Pertemuan kedua di Gedung Putih antara bank-bank besar AS dan perusahaan-perusahaan kripto terkemuka berakhir tanpa kesepakatan mengenai imbal hasil stablecoin, meninggalkan salah satu isu paling kontroversial dalam regulasi aset digital AS yang belum terselesaikan.
Sesi pada 10 Februari yang dipimpin oleh Patrick Witt, Direktur Eksekutif Dewan Kripto Presiden, berfokus pada apakah penerbit stablecoin seharusnya diizinkan untuk menawarkan imbal hasil atau hadiah kepada pemegangnya.
Meskipun para peserta menggambarkan pembicaraan tersebut lebih detail daripada diskusi sebelumnya, tidak ada kompromi yang dicapai. Hasil ini membuat RUU Pasar Aset Digital Clarity yang diusulkan tahun 2025, yang dikenal sebagai UU CLARITY, tetap terhenti di Komite Perbankan Senat.
Harga BTC cenderung turun pada grafik harian. Sumber: BTCUSD di Tradingview
Imbal Hasil Stablecoin di Pusat Perselisihan
Inti dari ketidaksepakatan ini adalah apakah imbal hasil stablecoin menyerupai bunga bank dan, jika ya, apakah harus menghadapi pembatasan serupa.
Perwakilan perbankan dari Goldman Sachs, JPMorgan, Bank of America, Wells Fargo, Citi, PNC, dan U.S. Bank berargumen bahwa stablecoin yang menghasilkan imbal hasil dapat memicu arus keluar deposit besar-besaran dari bank-bank tradisional.
Bank-bank menyajikan seperangkat "prinsip pelarangan" tertulis yang menyerukan larangan terhadap "bentuk pertimbangan keuangan atau non-keuangan apa pun" yang ditawarkan kepada pemegang stablecoin. Mereka berpendapat bahwa mengizinkan hadiah semacam itu dapat melemahkan kapasitas pinjaman dan mengganggu model deposit tradisional.
Perusahaan-perusahaan kripto, termasuk Coinbase, Ripple, a16z, Paxos, dan Blockchain Association, menolak. Mereka berargumen bahwa imbal hasil stablecoin adalah fitur inti dari keuangan on-chain dan diperlukan untuk persaingan yang adil dengan produk-produk keuangan tradisional.
Perwakilan industri juga mengatakan bahwa aturan yang terlalu restriktif dapat memperlambat inovasi atau mendorong aktivitas ke luar Amerika Serikat.
UU CLARITY Tetap dalam Ketidakpastian
Debat tentang imbal hasil stablecoin telah menjadi hambatan utama bagi UU CLARITY, yang bertujuan untuk mendefinisikan pengawasan regulasi untuk aset digital dan memperjelas peran SEC dan CFTC. RUU tersebut disetujui oleh DPR pada tahun 2025 tetapi belum maju di Senat karena kekhawatiran yang belum terselesaikan seputar regulasi stablecoin.
Meskipun bank-bank mempertahankan pendirian yang teguh, para peserta mencatat adanya perubahan dalam nada.

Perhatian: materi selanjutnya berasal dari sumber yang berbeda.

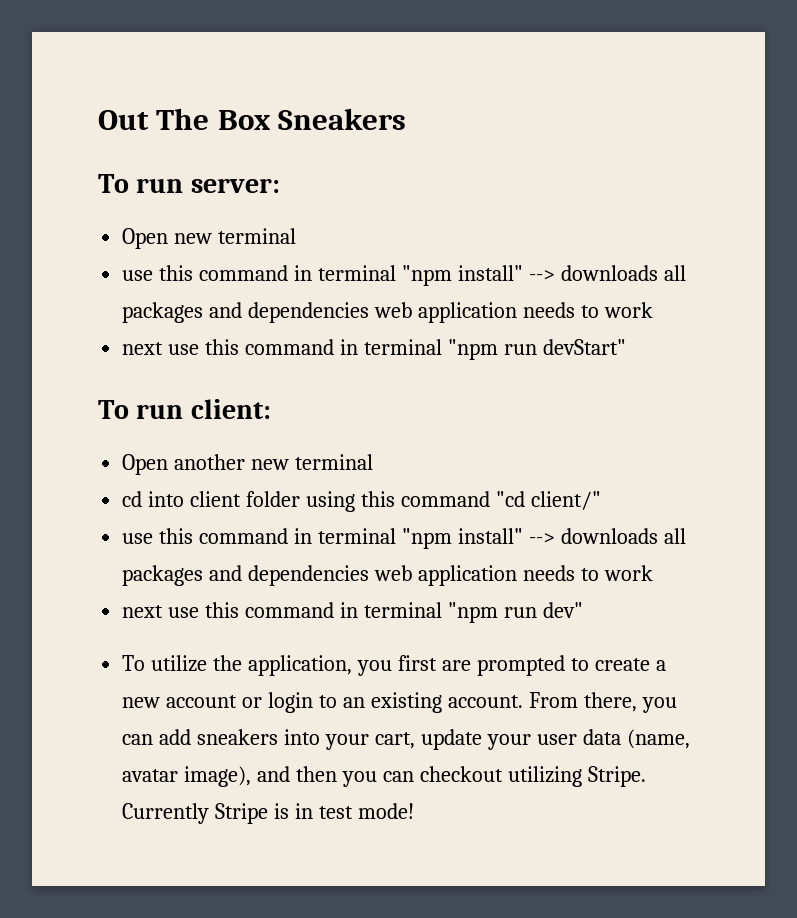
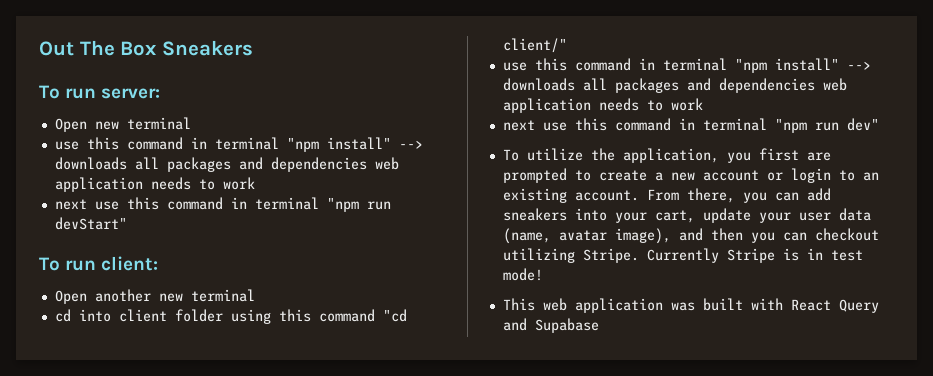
+ This web application was built with React Query and Supabase

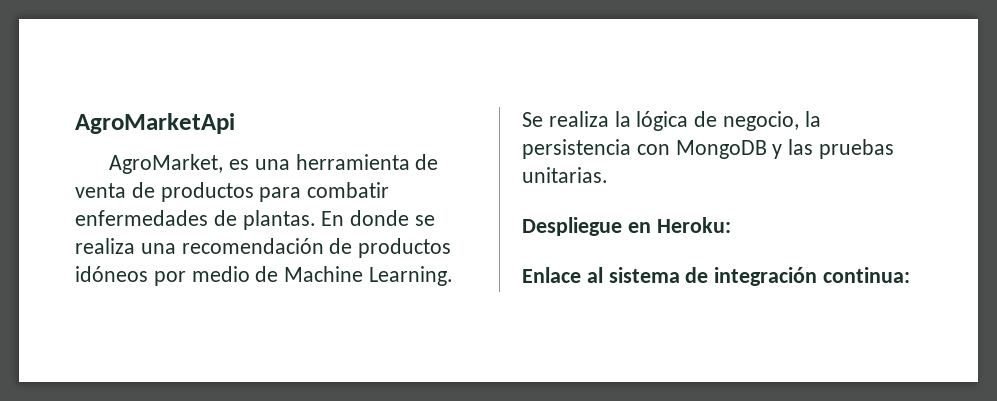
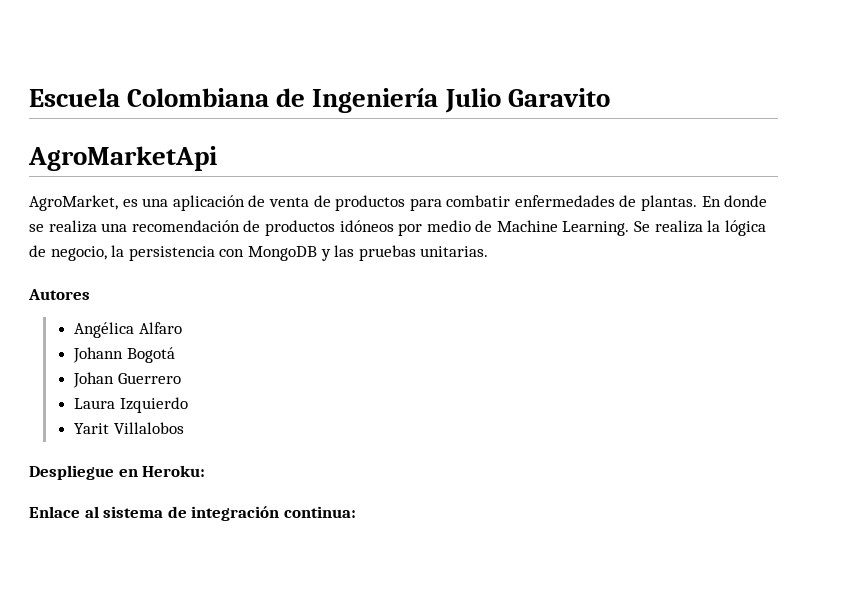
+ Escuela Colombiana de Ingeniería Julio Garavito
- AgroMarket, es una herramienta de venta de productos para combatir enfermedades de plantas.
+ AgroMarket, es una aplicación de venta de productos para combatir enfermedades de plantas.
+ Autores
+ Angélica Alfaro
+ Johann Bogotá
+ Johan Guerrero
+ Laura Izquierdo
+ Yarit Villalobos

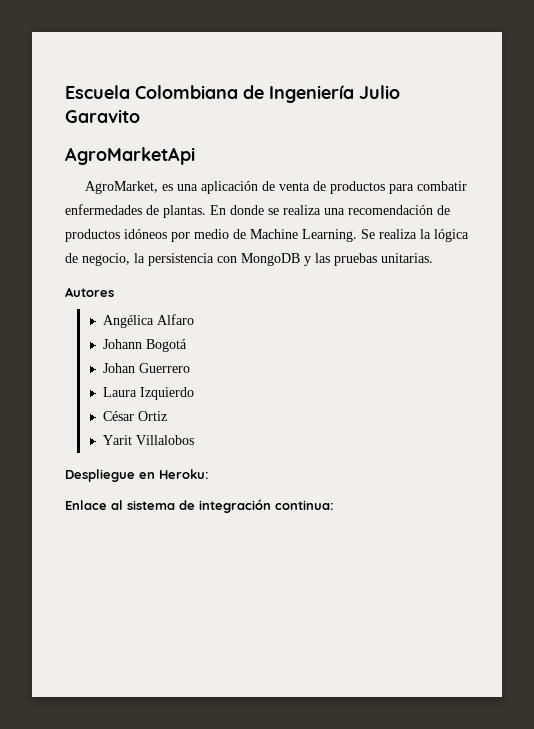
+ César Ortiz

Untuk pertama kalinya, perwakilan perbankan menandakan keterbukaan terbatas untuk membahas potensi pengecualian untuk hadiah berbasis transaksi. Namun, ketidaksepakatan tentang apa yang memenuhi syarat sebagai "aktivitas yang diizinkan" tetap belum terselesaikan.
Gedung Putih telah mendesak kedua belah pihak untuk mencapai kesepakatan sebelum 1 Maret untuk menjaga momentum legislatif. Diskusi lebih lanjut diperkirakan akan berlangsung dalam beberapa hari mendatang, meskipun belum jelas apakah pertemuan skala penuh lainnya akan diadakan sebelum batas waktu.
Sampai kompromi tercapai, regulasi stablecoin dan reformasi yang lebih luas dari struktur pasar kripto AS tetap dalam pola penundaan.